I've been banging on about Hay needing a better bus service (particularly an evening bus) for years, to no avail. In fact, public transport is another area where County Councils can see savings to their budget, without considering the costs of those savings both to the people who live in the area and the tourists who come here.
So this evening I went straight from work across the road to the Swan, where there was a meeting about the Sunday bus services organised by Transition Towns Hay and Rail for Herefordshire.
I arrived a little bit late, so I didn't catch the name of the chap who was giving an overview of the public transport system to start with, except to gather that he is an academic. Buses, he said, are a pretty big deal - outside London 2.2 million trips are taken every year, and one billion pounds is spent by government on concessionary transport - bus passes.
In this area, the 39A on Sundays is a service contracted by Herefordshire County Council from Yeoman's Canyon, but one third of the cost is borne by Powys County Council to reflect the distance travelled in Powys. The Stagecoach Monday to Saturday service is not subsidised - it's a commercial route, and as long as there are college students who need to get to Hereford or Brecon, the need for it is obvious.
What's less obvious is the knock-on effect of the loss of a bus service on tourism.
The speaker at the meeting said that the subsidy for the Sunday bus is somewhere around £3.80 per passenger trip, but his studies showed that, on average, a passenger would then spend around £38 at their destination. In 2012 - 13, the Sunday bus service carried about 3,500 people, or around 65 people every Sunday - many of them coming to have a day out, and spending around £38 per head.

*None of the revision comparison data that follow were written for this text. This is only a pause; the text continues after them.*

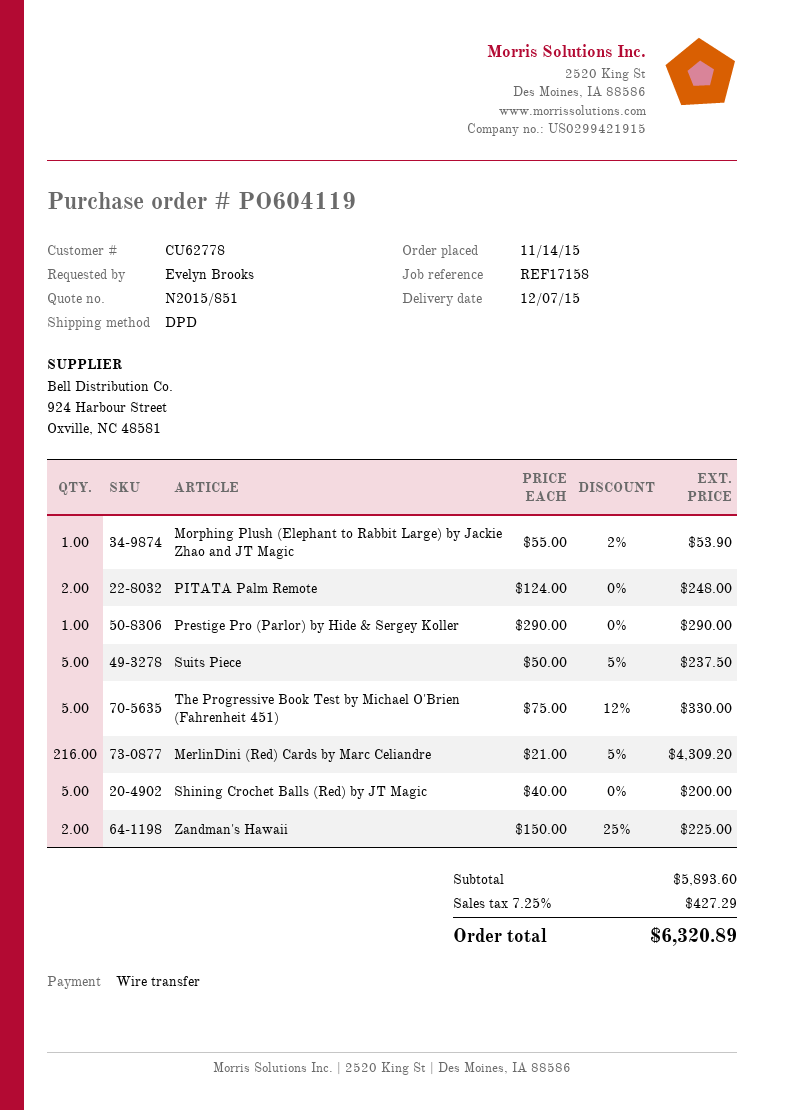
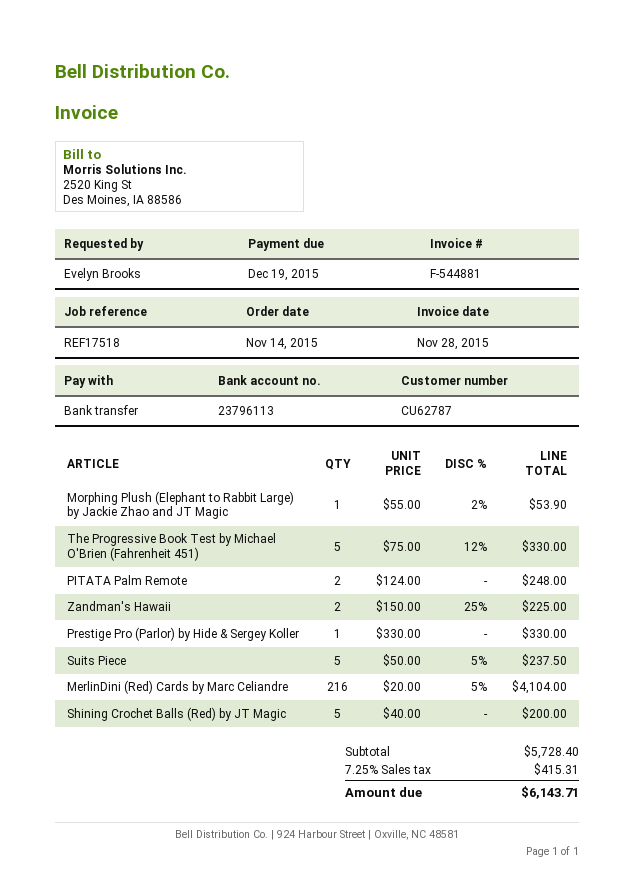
customer number: CU62778 -> CU62787
reference: REF17158 -> REF17518
Prestige Pro (Parlor) by Hide & Sergey Koller: 1 x 290.00 = 290.00 -> 1 x 330.00 = 330.00
MerlinDini (Red) Cards by Marc Celiandre: 216 x 21.00 - 5% = 4309.20 -> 216 x 20.00 - 5% = 4104.00
subtotal: 5893.60 -> 5728.40
tax: 7.25% = 427.29 -> 7.25% = 415.31
total: 6320.89 -> 6143.71

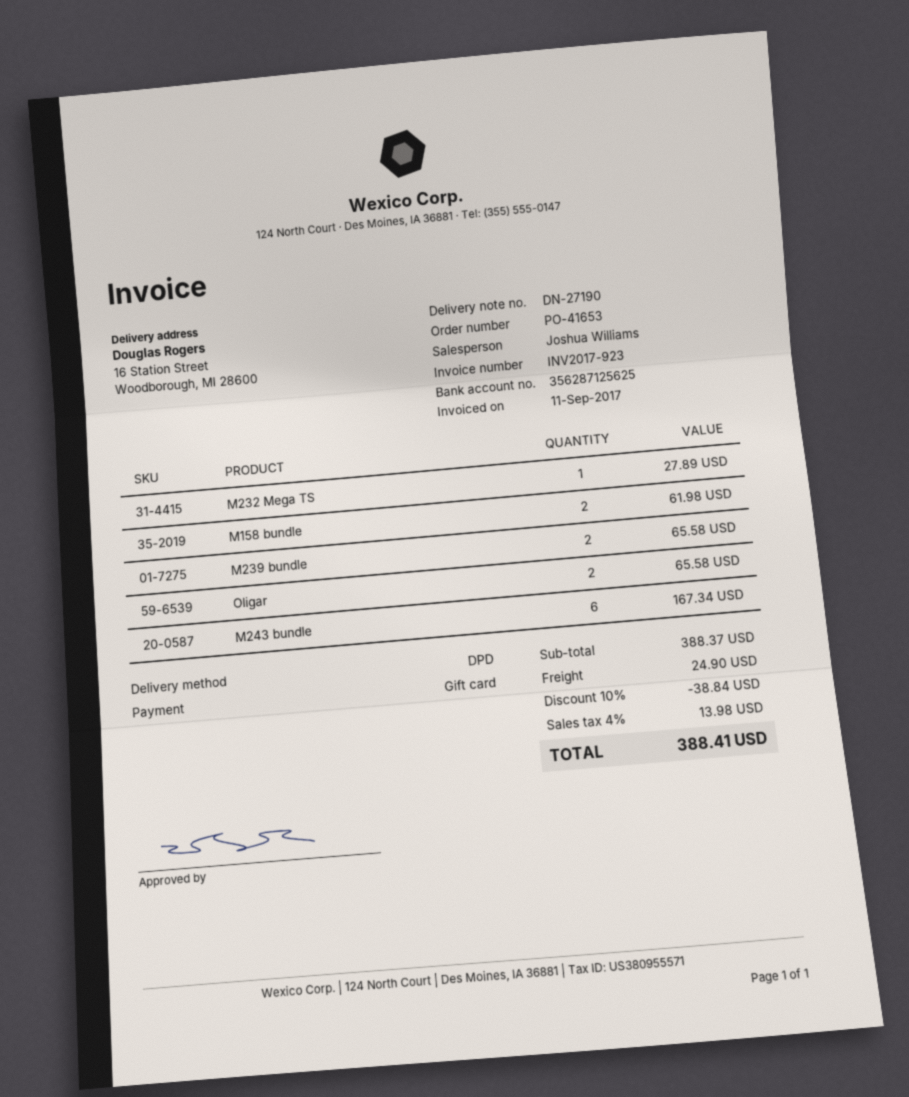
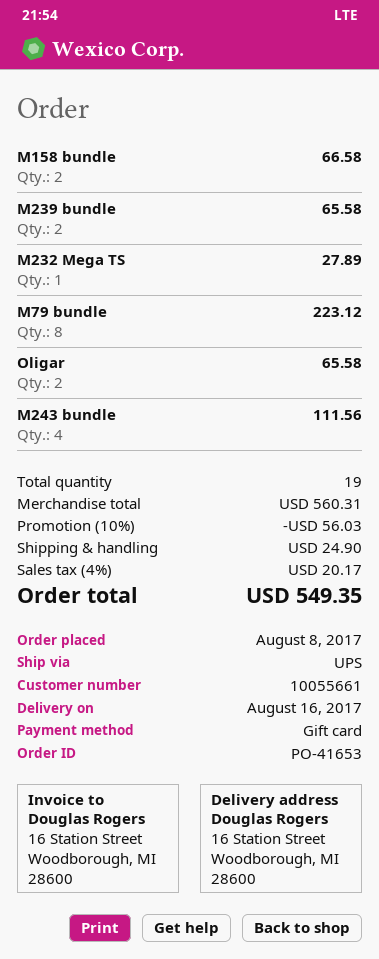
shipping method: DPD -> UPS
M158 bundle: 2 for 61.98 -> 2 for 66.58
M243 bundle: 6 for 167.34 -> 4 for 111.56
M79 bundle: none -> 8 for 223.12
subtotal: 388.37 -> 560.31
discount: 10% = 38.84 -> 10% = 56.03
tax: 4% = 13.98 -> 4% = 20.17
total: 388.41 -> 549.35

A local councillor from Clehonger asked what the average train subsidy was, to compare, and was told that it was around £18 - so why can't areas without trains have a similar investment in their local transport, he wanted to know?
Other users of the bus have been connecting with the Beacons Bus for a day's walking - but the Beacons Bus has already been axed. Only the bike bus from Cardiff remains of that system.
Others again use the bus to get to Hereford to connect with the train - which is where the Rail for Herefordshire group gets involved. They have a long term objective to campaign for a bus station beside the train station for integrated local public transport, dependent on how the proposed link road fits in (if it ever gets built).
One lady had come from Peterchurch, and was very worried about being cut off from the outside world. Peterchurch doesn't have much more than one shop, a couple of pubs, a restaurant and a hairdressers'.
June Pugh had come, representing the Tourist Information office, and said that their busiest time was for finding B&Bs for Saturday evenings, so that visitors could stay over and leave town at their leisure on Sundays, after a bit more shopping. All that would be lost if the bus was lost.
As it is, there is a problem for hikers with dogs, as Yeomans' Canyon refuse to carry animals, whereas Stagecoach are quite happy to allow dogs. I had trouble with that myself a few years ago, when returning from a re-enactment weekend with my dog, and masses of medieval kit, and had to argue with the driver to get home (and pay full fare for the dog) when I had never had any problems with travelling with her on Yeomans' Canyon before that.

So, what can be done?

One suggestion was that local councils along the bus route should raise their precept to fund the bus service - but there are other demands on the spending of the precept, and local communities can't possibly fund them all. At the moment there is still a serious threat to the public toilets, and raising the precept seems to be the only way of saving them. The 39A goes through several local council areas - which is why there was a councillor from Clehonger at the meeting (but no councillors from Hay).
Another suggestion was that Dial-a-Ride could take on some of the responsibility - but that's just another way of using volunteers to do something for nothing when it has previously been a proper job. The chap from Powys Council who was at the meeting pointed out that Dial-a-Ride drivers can now be paid, and there is no legal requirement for Dial-a-Ride to limit the radius of their journeys to a certain area, but it's still not an adequate replacement for a professional service. He also suggested that local councils and local traders or Chambers of Commerce could get together to find a solution - which was basically a way of saying "Sorry, chaps, you're on your own!"
One chap asked if it was concessionary passes that were part of the problem - but the speaker pointed out that there was nothing to stop the holders of bus passes from paying the full fare if they wanted to. It gets difficult, too, because the rules for using bus passes are different in Wales and England.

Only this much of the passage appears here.